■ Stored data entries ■

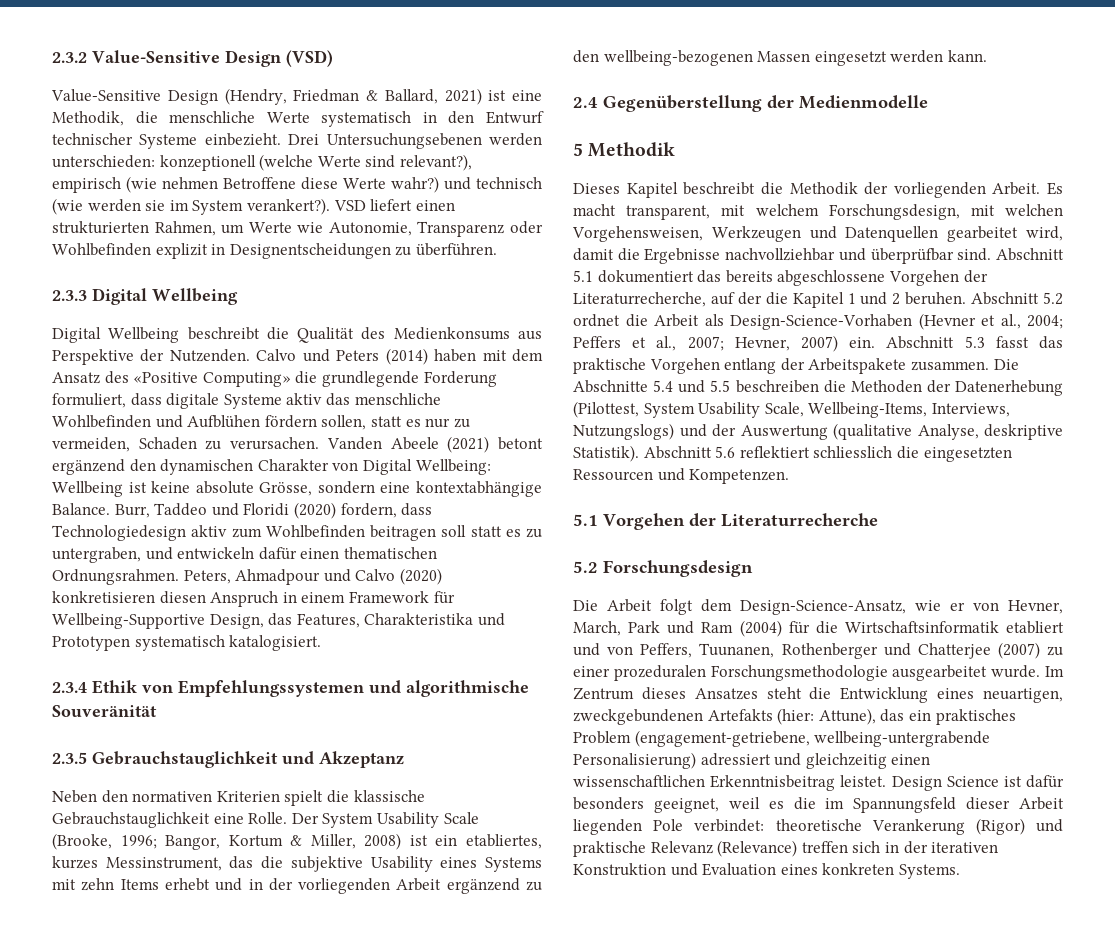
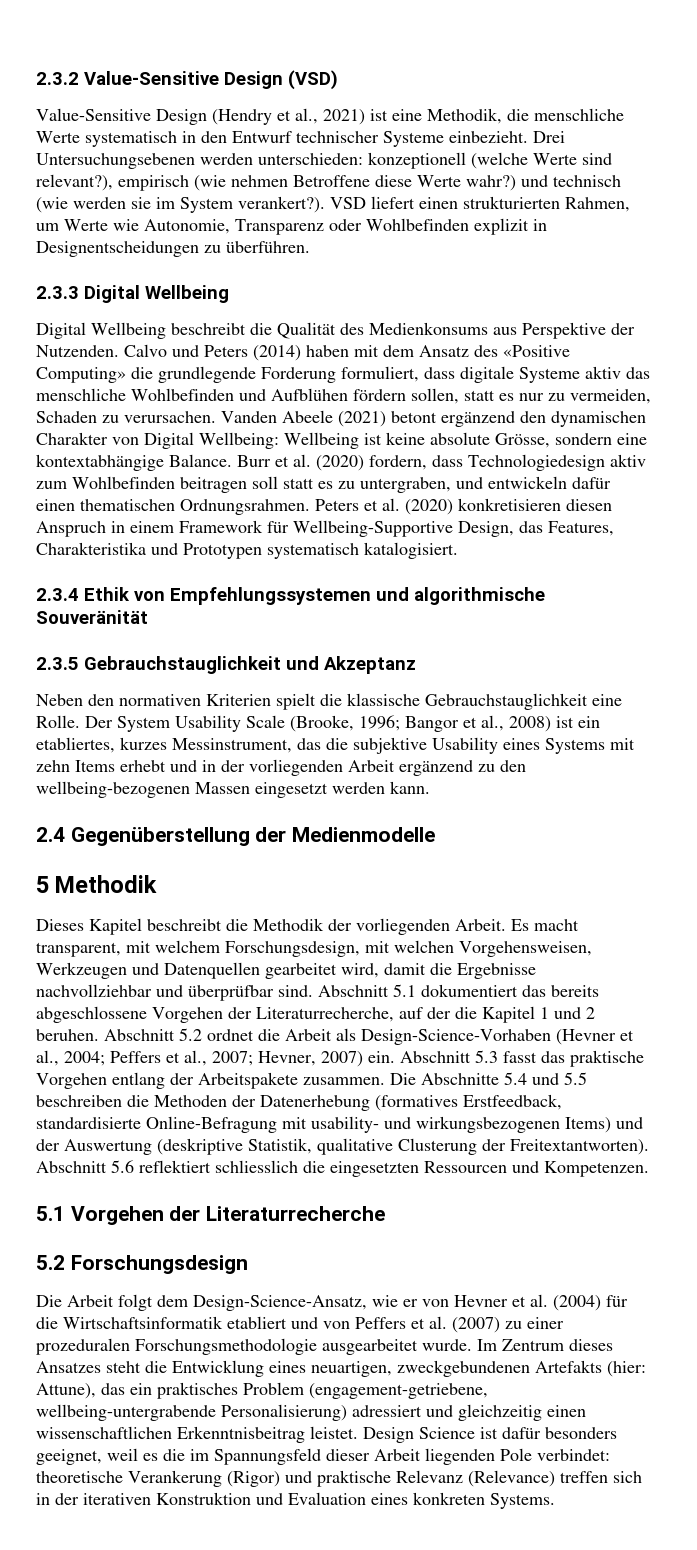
- Value-Sensitive Design (Hendry, Friedman & Ballard, 2021) ist eine Methodik, die menschliche Werte systematisch in den Entwurf technischer Systeme einbezieht.
+ Value-Sensitive Design (Hendry et al., 2021) ist eine Methodik, die menschliche Werte systematisch in den Entwurf technischer Systeme einbezieht.
- Burr, Taddeo und Floridi (2020) fordern, dass Technologiedesign aktiv zum Wohlbefinden beitragen soll statt es zu untergraben, und entwickeln dafür einen thematischen Ordnungsrahmen.
+ Burr et al. (2020) fordern, dass Technologiedesign aktiv zum Wohlbefinden beitragen soll statt es zu untergraben, und entwickeln dafür einen thematischen Ordnungsrahmen.
- Peters, Ahmadpour und Calvo (2020) konkretisieren diesen Anspruch in einem Framework für Wellbeing-Supportive Design, das Features, Charakteristika und Prototypen systematisch katalogisiert.
+ Peters et al. (2020) konkretisieren diesen Anspruch in einem Framework für Wellbeing-Supportive Design, das Features, Charakteristika und Prototypen systematisch katalogisiert.
- Der System Usability Scale (Brooke, 1996; Bangor, Kortum & Miller, 2008) ist ein etabliertes, kurzes Messinstrument, das die subjektive Usability eines Systems mit zehn Items erhebt und in der vorliegenden Arbeit ergänzend zu den wellbeing-bezogenen Massen eingesetzt werden kann.
+ Der System Usability Scale (Brooke, 1996; Bangor et al., 2008) ist ein etabliertes, kurzes Messinstrument, das die subjektive Usability eines Systems mit zehn Items erhebt und in der vorliegenden Arbeit ergänzend zu den wellbeing-bezogenen Massen eingesetzt werden kann.
- Die Abschnitte 5.4 und 5.5 beschreiben die Methoden der Datenerhebung (Pilottest, System Usability Scale, Wellbeing-Items, Interviews, Nutzungslogs) und der Auswertung (qualitative Analyse, deskriptive Statistik).
+ Die Abschnitte 5.4 und 5.5 beschreiben die Methoden der Datenerhebung (formatives Erstfeedback, standardisierte Online-Befragung mit usability- und wirkungsbezogenen Items) und der Auswertung (deskriptive Statistik, qualitative Clusterung der Freitextantworten).
- Die Arbeit folgt dem Design-Science-Ansatz, wie er von Hevner, March, Park und Ram (2004) für die Wirtschaftsinformatik etabliert und von Peffers, Tuunanen, Rothenberger und Chatterjee (2007) zu einer prozeduralen Forschungsmethodologie ausgearbeitet wurde.
+ Die Arbeit folgt dem Design-Science-Ansatz, wie er von Hevner et al. (2004) für die Wirtschaftsinformatik etabliert und von Peffers et al. (2007) zu einer prozeduralen Forschungsmethodologie ausgearbeitet wurde.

■ WORK TO BE COMPLETED ■
From the first line above down to the line with "Clusterung der Freitextantworten).", reproduce every line and no others, omitting pictures.

■ EXERCISE OUTPUT ■
- Value-Sensitive Design (Hendry, Friedman & Ballard, 2021) ist eine Methodik, die menschliche Werte systematisch in den Entwurf technischer Systeme einbezieht.
+ Value-Sensitive Design (Hendry et al., 2021) ist eine Methodik, die menschliche Werte systematisch in den Entwurf technischer Systeme einbezieht.
- Burr, Taddeo und Floridi (2020) fordern, dass Technologiedesign aktiv zum Wohlbefinden beitragen soll statt es zu untergraben, und entwickeln dafür einen thematischen Ordnungsrahmen.
+ Burr et al. (2020) fordern, dass Technologiedesign aktiv zum Wohlbefinden beitragen soll statt es zu untergraben, und entwickeln dafür einen thematischen Ordnungsrahmen.
- Peters, Ahmadpour und Calvo (2020) konkretisieren diesen Anspruch in einem Framework für Wellbeing-Supportive Design, das Features, Charakteristika und Prototypen systematisch katalogisiert.
+ Peters et al. (2020) konkretisieren diesen Anspruch in einem Framework für Wellbeing-Supportive Design, das Features, Charakteristika und Prototypen systematisch katalogisiert.
- Der System Usability Scale (Brooke, 1996; Bangor, Kortum & Miller, 2008) ist ein etabliertes, kurzes Messinstrument, das die subjektive Usability eines Systems mit zehn Items erhebt und in der vorliegenden Arbeit ergänzend zu den wellbeing-bezogenen Massen eingesetzt werden kann.
+ Der System Usability Scale (Brooke, 1996; Bangor et al., 2008) ist ein etabliertes, kurzes Messinstrument, das die subjektive Usability eines Systems mit zehn Items erhebt und in der vorliegenden Arbeit ergänzend zu den wellbeing-bezogenen Massen eingesetzt werden kann.
- Die Abschnitte 5.4 und 5.5 beschreiben die Methoden der Datenerhebung (Pilottest, System Usability Scale, Wellbeing-Items, Interviews, Nutzungslogs) und der Auswertung (qualitative Analyse, deskriptive Statistik).
+ Die Abschnitte 5.4 und 5.5 beschreiben die Methoden der Datenerhebung (formatives Erstfeedback, standardisierte Online-Befragung mit usability- und wirkungsbezogenen Items) und der Auswertung (deskriptive Statistik, qualitative Clusterung der Freitextantworten).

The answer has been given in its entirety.